Von der Lust an der Macht über Andere
692 - puritanisch strenge Sitten herrschen in der amerikanischen Kleinstadt Salem in Neuengland. Als ein paar junge Mädchen nachts beim Nackttanzen im Wald von Pastor Parris, einem fanatischen Prediger gegen das Böse, erwischt werden, geben sie aus Angst vor Strafe an, sie seien vom Teufel besessen. Auch Parris‘ Tochter Betty und seine Nichte Abigail sind dabei. Nach und nach bezichtigen die Mädchen die halbe Stadt, denunzieren ungeliebte Gemeindemitglieder als Hexen oder Teufelsanbeter. Bei den folgenden Hexenprozessen werden so unter dem Deckmantel der Wahrheitssuche alte Rechnungen beglichen. Der Hexenjäger Hale wird gerufen, um der Sache auf den Grund zu gehen. Der Tugendterror setzt aber auch Kräfte frei: Menschen reifen zu innerem Widerstand gegen den totalitären Anspruch des Gerichts.

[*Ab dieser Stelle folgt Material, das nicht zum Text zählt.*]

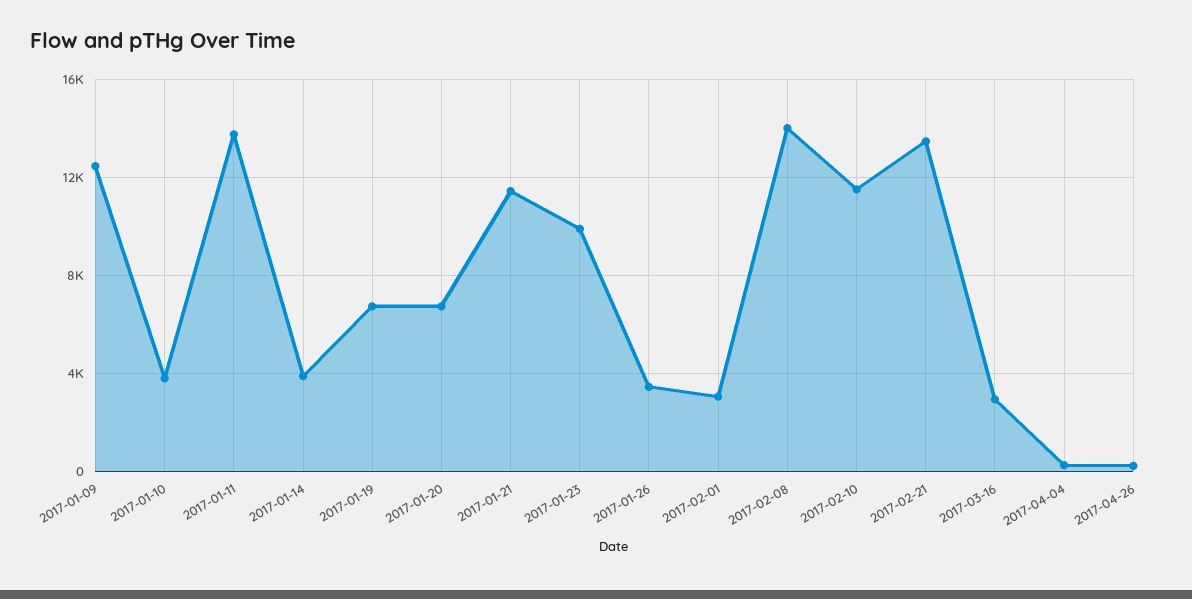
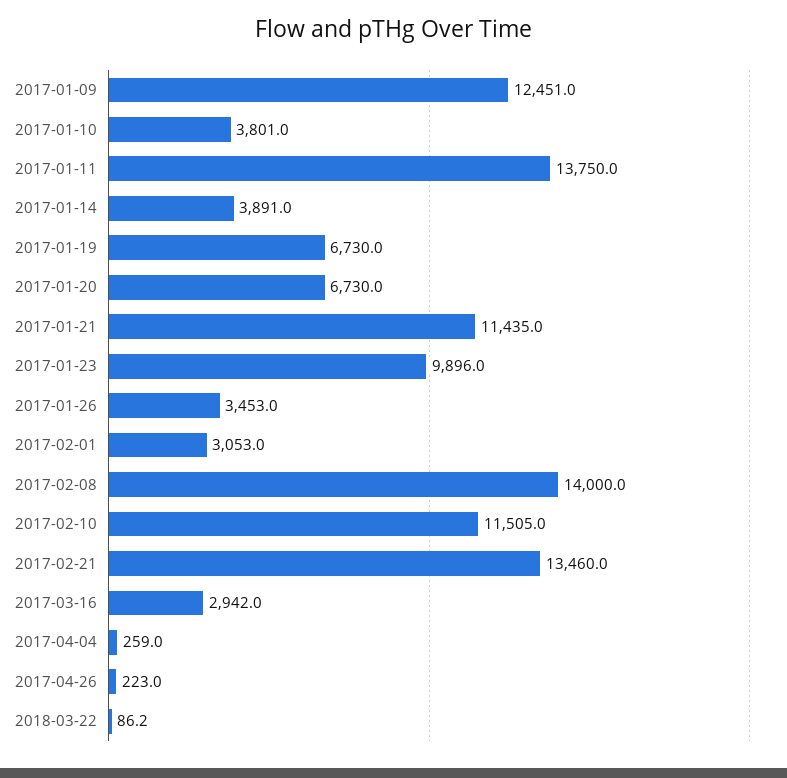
2018-03-22: none -> 86.2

Arthur Millers Drama beruht auf historisch belegten Vorgängen, die sich vor ca. 300 Jahren in Salem abspielten. Anlass für das Stück aber waren Senator McCarthys Gesinnungsschnüffelei und Kommunistenhatz in den 50er Jahren in Amerika und die stalinistischen Schauprozesse Anfang der 50er Jahre. Für unsere Gegenwart bleibt Hexenjagd“aktuell, weil es die Lust an der Gewalt über andere Menschen und ideologischen Fanatismus thematisiert. Miller bezeichnet sein Drama als politisches Stück in folgendem Sinne: „Es bezieht sich im Grunde auf politischen Verfolgungswahn, ganz gleich, welche politische Seite diese Machtquelle sich zunutze macht“.

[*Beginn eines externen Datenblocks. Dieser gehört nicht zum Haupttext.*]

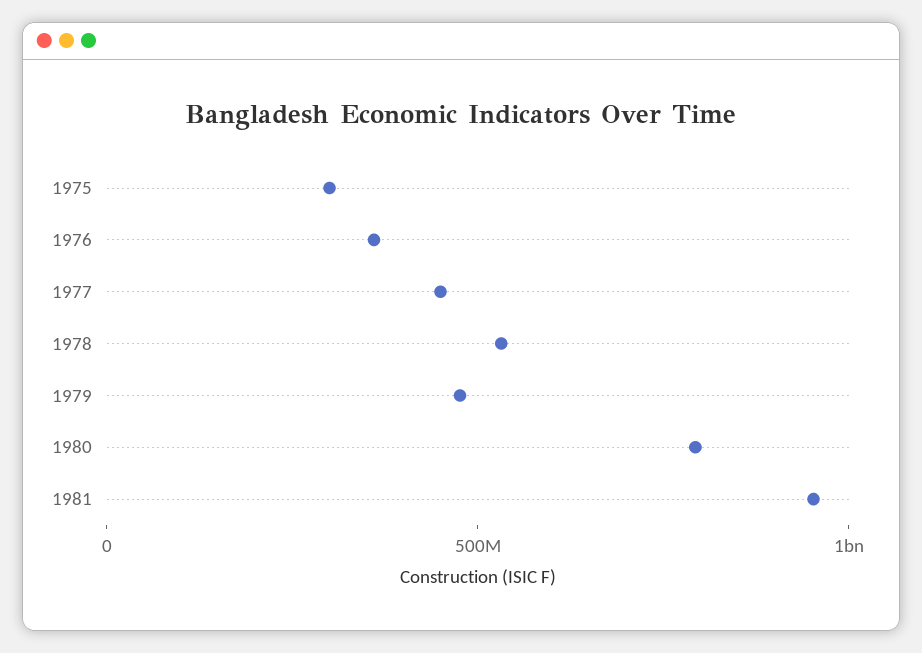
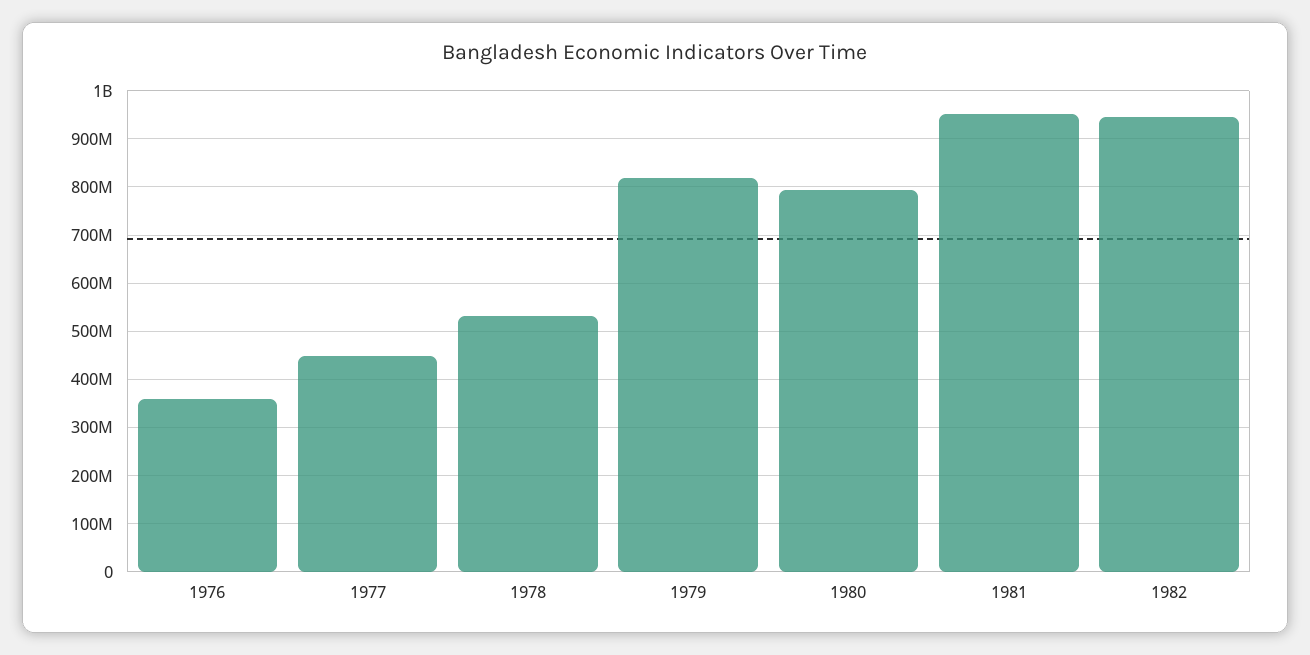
1975: 300000000 -> none
1979: 500000000 -> 820000000
1982: none -> 940000000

Daniela Löffner inszenierte dieses Lehrstück im großen Haus. Wenn man den Zuschauerraum betritt, wird man mit einem modernen Gerichtssaal konfrontiert, der sich über die Länge der Bühne hinzieht. Laptops, Mikrophone, Wasserflaschen, alles steht bereit. Die Richter, der Gerichtsdiener, die Angeklagten und die Zeugen kommen herein, Namensschilder weisen ihnen ihre Plätze zu. Anke Zillich als oberste Richterin Danforth eröffnet die Sitzung der 13. Strafkammer. Sie personifiziert eindringlich den selbstgerechten Glauben an die Unfehlbarkeit des Gerichtes. Oberhalb dieser Gerichtskulisse befindet sich eine kleinere Guckkastenbühne, in der die Szenen gespielt werden, die die Zeugenaussagen bebildern. Spielorte sind das Wohnzimmer von Pfarrer Parris oder der Garten des Ehepaars Proctor. Die Richter (Michael Schütz spielt den trockenen Paragraphenreiter Hawthorne) drehen dabei dem Publikum den Rücken zu und verfolgen diese Spielszenen.

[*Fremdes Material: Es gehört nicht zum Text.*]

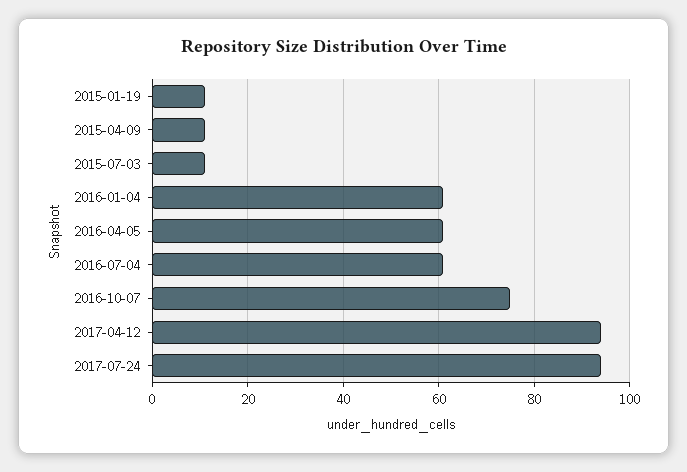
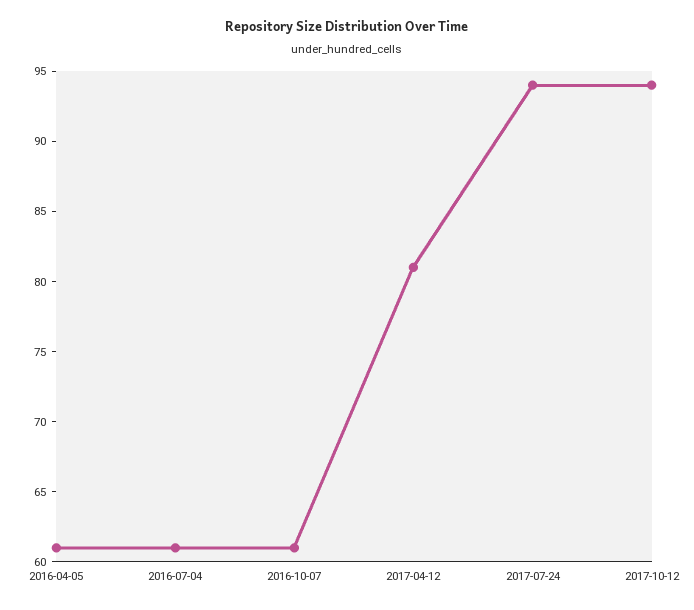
2015-01-19: 10 -> none
2015-04-09: 10 -> none
2015-07-03: 10 -> none
2016-01-04: 60 -> none
2016-10-07: 75 -> 61
2017-04-12: 95 -> 81
2017-10-12: none -> 94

Löffner kann sich auf exzellente Schauspieler verlassen. Kristina Peters glänzt als Abigail: berechnend, egozentrisch und rachsüchtig dem früheren Liebhaber Proctor gegenüber. Friederike Becht lässt das Theaterpublikum Marry Warrens Sinneswandel – soll sie die Wahrheit sagen oder sich dem Druck der anderen Mädchen fügen – intensiv miterleben. Jürgen Hartmann gibt Proctor überzeugend als einen Mann, der seine Frau liebt, deshalb letztlich den Ehebruch vor Gericht eingesteht und damit seinen guten Namen verspielt. Zweifellos mit im Zentrum des Abends Felix Rech als Hexenjäger Hale. Beeindruckend sein zunächst sicheres Auftreten, glaubt er doch, der anstehende Prozess diene in der Tat der Wahrheitsfindung. Dann nimmt jedoch seine Verunsicherung ob der zahlreichen gehässigen Beschuldigungen, die offensichtlich Unschuldige in den Tod stürzen, zu: „Das sind seltsame Zeiten. Man kann sich nicht mehr sicher sein“.
Es ist ein recht langer Abend (dreieinhalb Stunden), der über manche Ungereimtheit stolpert. Warum mutiert Tituba, das schwarze Hausmädchen aus der Karibik, zu einem jungen Muslim, der seine Gebete gen Mekka auf Arabisch und Deutsch zu sprechen weiß? Soll es da einen Bezug zum islamistischen Terror von heute geben? Kaum nachzuvollziehen. Was bringt der Rahmen einer modernen Gerichtsverhandlung, wenn Millers exzellent konstruiertes Drama gespielt wird, das einen 300 Jahre alten Stoff behandelt? Die aktuellen Bezüge, dass so ein Verhalten – wie manipulierbar sind Menschen, warum klagen sie andere aus Bosheit und Wichtigtuerei an – nach wie vor vorkommt, hätten des modernen Bühnenbildes und der Kostüme von heute nicht bedurft. Wissen wir doch, dass es immer Menschen geben wird, die als Denunzianten und Mitläufer plötzlich etwas mitbestimmen wollen.